Mais il semble que la série offre encore un autre bénéfice, symbolique celui-là, à ses téléspectateurs. Comme le mentionne très judicieusement François Jost dans l’opuscule qu’il vient de consacrer aux séries télé américaines : « grâce au héros expert, le téléspectateur profane tient sa revanche sur les institutions qui le dominent 2 . » On n’expliquera pas autrement en effet le nombre incalculable de séries contemporaines (House MD, The Sopranos, Mad Men, The Mentalist, Lie to Me, 24) qui présentent un « expert », détenteur d’un savoir – qui peut être largement obscur, ésotérique même 3 – et qui s’en sert contre le pouvoir officiel (ou malgré lui, ce qui revient la plupart du temps au même). Contre un système jugé peu transparent et abusif, contre la raison institutionnelle qui est synonyme de mort (au propre ou au figuré), l’individu cherche à recouvrer une identité pleine.
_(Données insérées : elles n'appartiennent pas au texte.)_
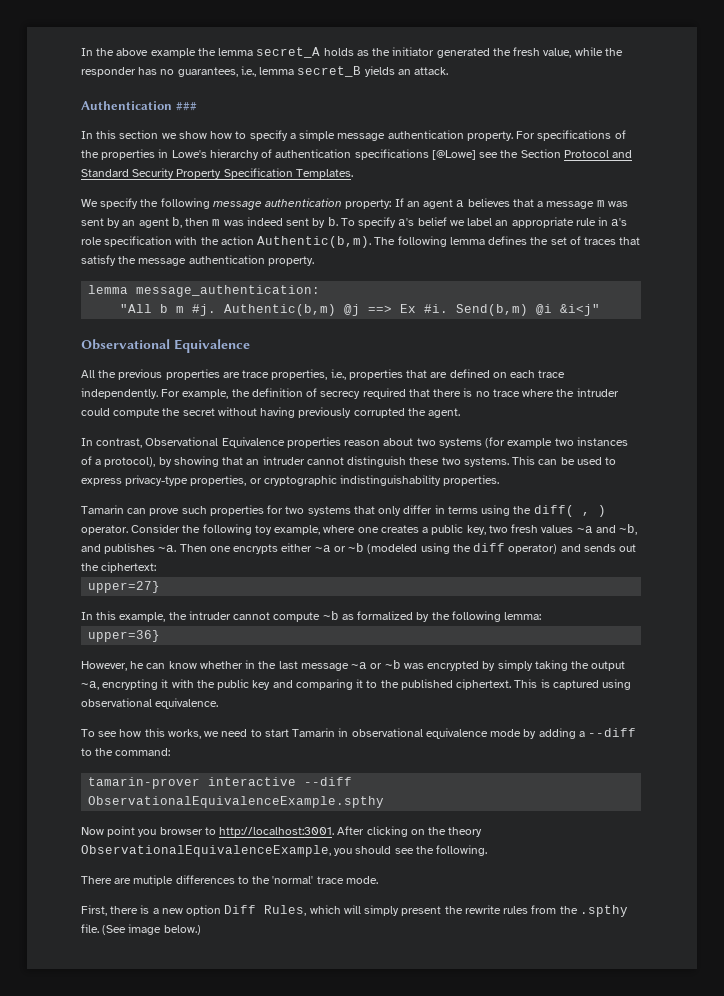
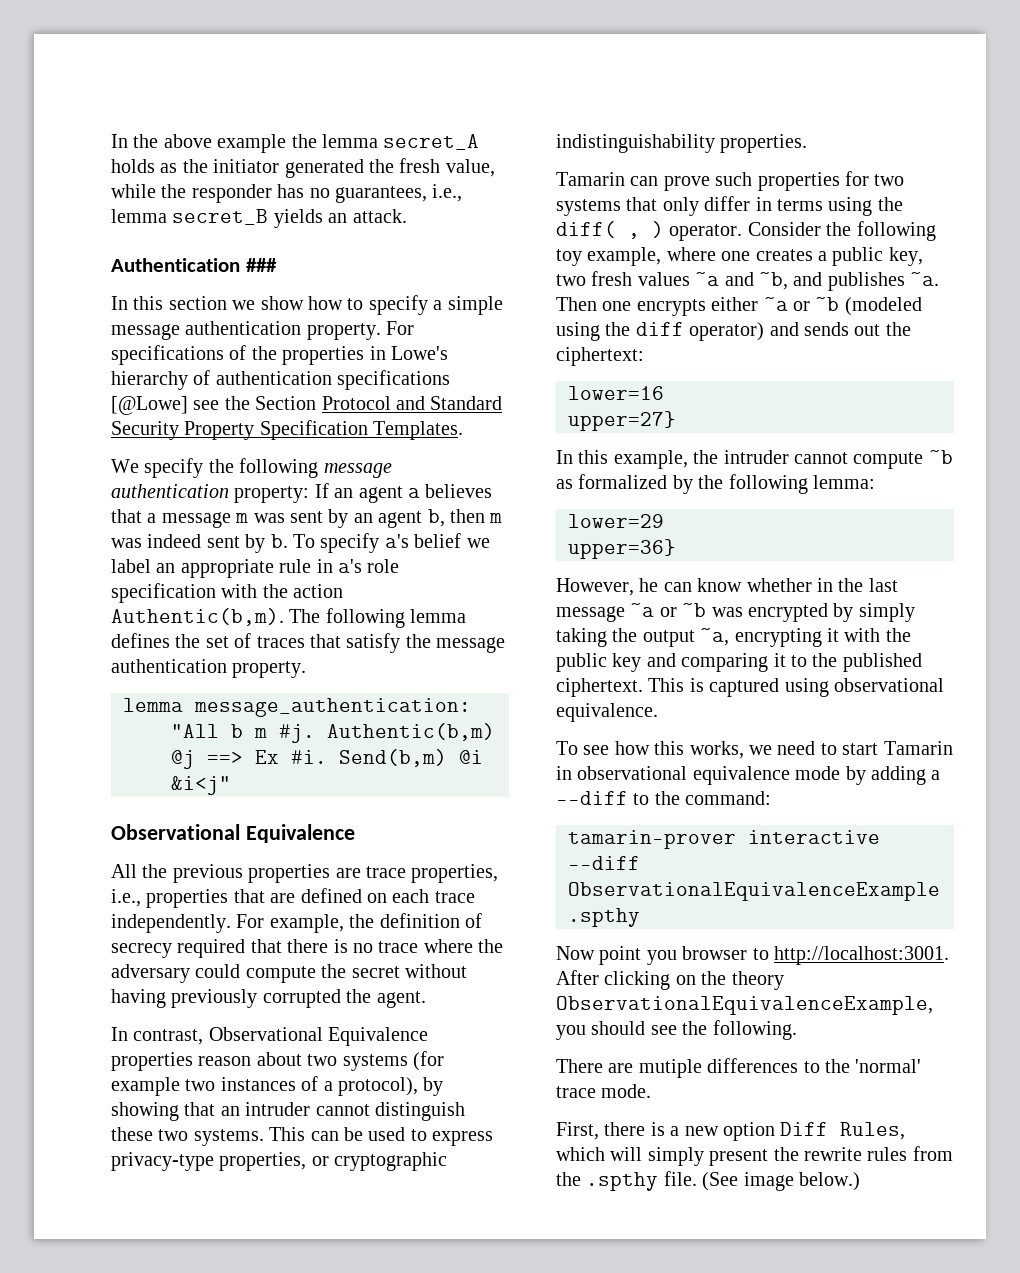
[576,388,619,397] intruder -> [111,964,190,983] adversary
(157, 567) none -> [568,386,664,400] // lower=16
(542, 616) none -> [568,514,664,528] // lower=29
C’est très certainement le cas de Walter H. White, homme rangé s’il en est, que le système a cassé, mené au bord d’une mort injuste (un cancer du poumon alors qu’il ne fume même pas) et à qui le crime offre une dernière chance d’exister. Le héros de la fiction n’est donc finalement pas si différent du quidam de la téléréalité transformé en vedette d’un jour, en ce qu’ils offrent tous les deux un mirage où faire jouer ce désir apparemment irréductible aujourd’hui de prendre le pas sur un anonymat vécu de plus en plus péniblement.

Notes

  1. Dans sa chronique publiée sur Entertainment Weekly
  2. François Jost, De quoi les séries américaines sont-elles le symptôme, Paris : CNRS Éditions, p. 60.
  3. Le discours scientifique n’y échappe pas : il suffit de voir, par exemple dans House MD, comment le jargon médical qu’on nous sert est l’équivalent de formules alchimiques incompréhensibles pour le commun des mortels.